* **Work instructions**: Restate exactly, and only, the lines spanning from the one with "- For example, assuming a C++" to the end of the records below.
·····
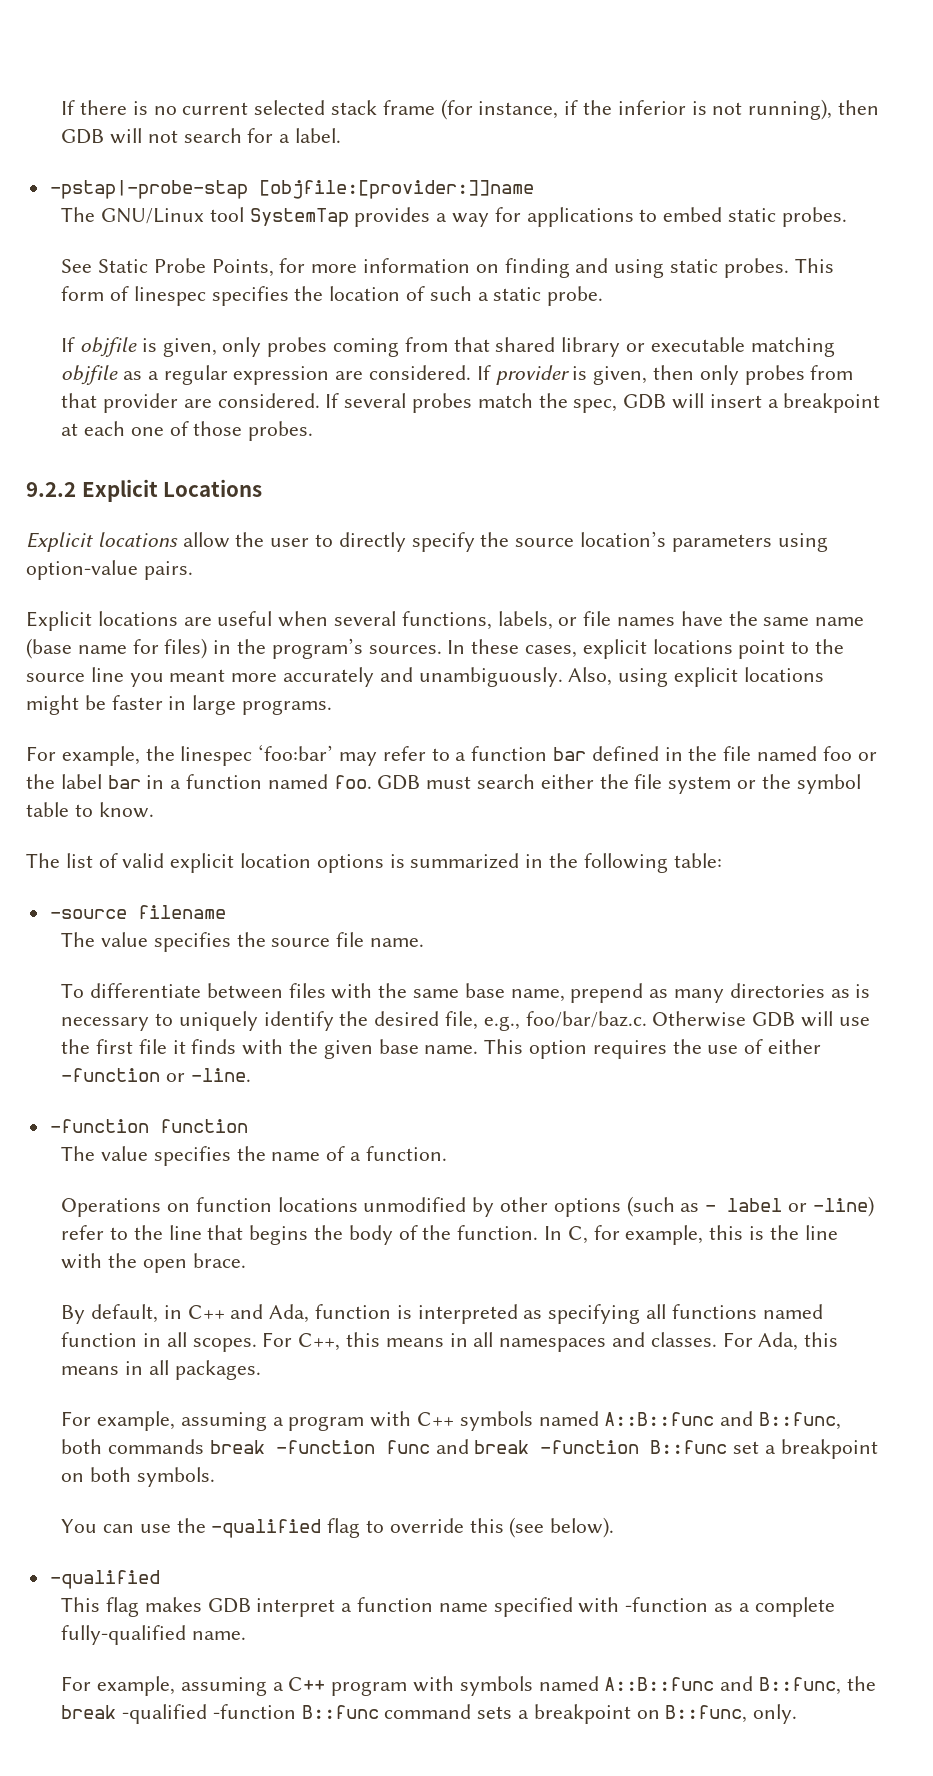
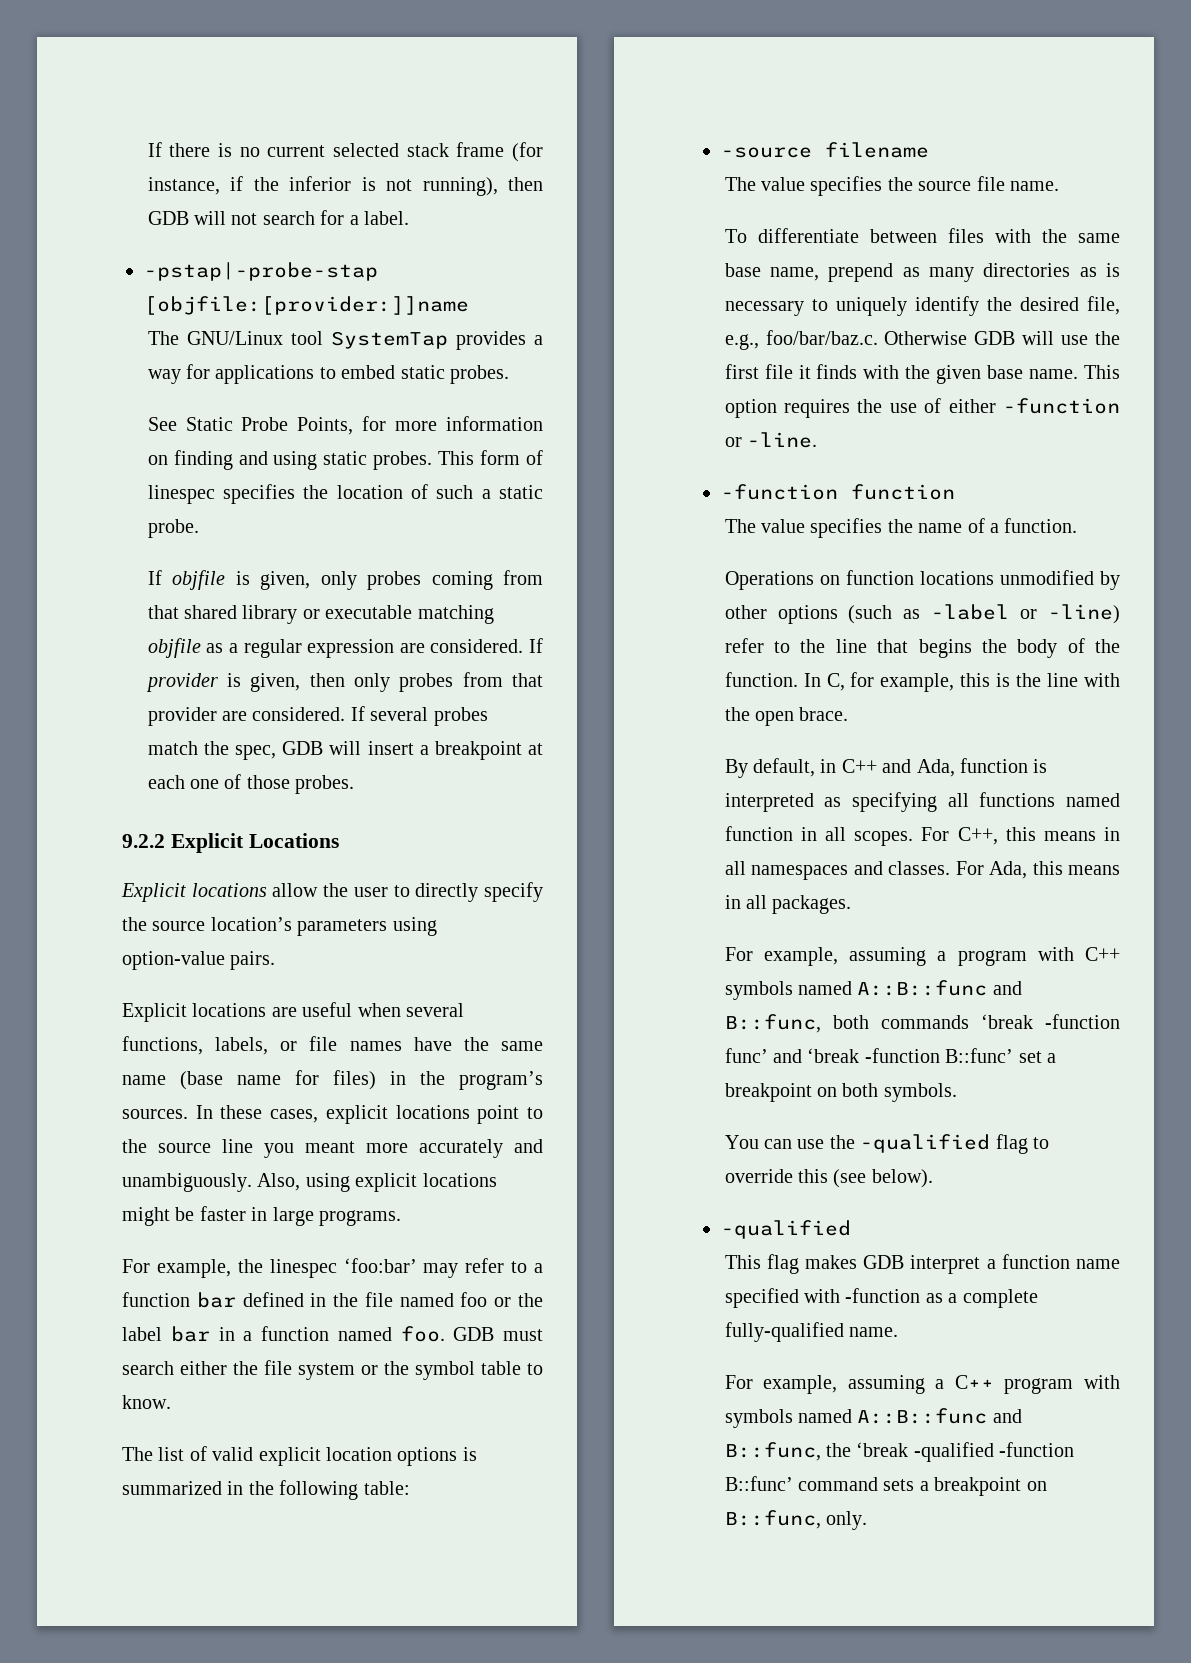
- Operations on function locations unmodified by other options (such as - label or -line) refer to the line that begins the body of the function.
+ Operations on function locations unmodified by other options (such as -label or -line) refer to the line that begins the body of the function.
- For example, assuming a program with C++ symbols named A::B::func and B::func, both commands break -function func and break -function B::func set a breakpoint on both symbols.
+ For example, assuming a program with C++ symbols named A::B::func and B::func, both commands ‘break -function func’ and ‘break -function B::func’ set a breakpoint on both symbols.
- For example, assuming a C++ program with symbols named A::B::func and B::func, the break -qualified -function B::func command sets a breakpoint on B::func, only.
+ For example, assuming a C++ program with symbols named A::B::func and B::func, the ‘break -qualified -function B::func’ command sets a breakpoint on B::func, only.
·····
* **Written response**:
- For example, assuming a C++ program with symbols named A::B::func and B::func, the break -qualified -function B::func command sets a breakpoint on B::func, only.
+ For example, assuming a C++ program with symbols named A::B::func and B::func, the ‘break -qualified -function B::func’ command sets a breakpoint on B::func, only.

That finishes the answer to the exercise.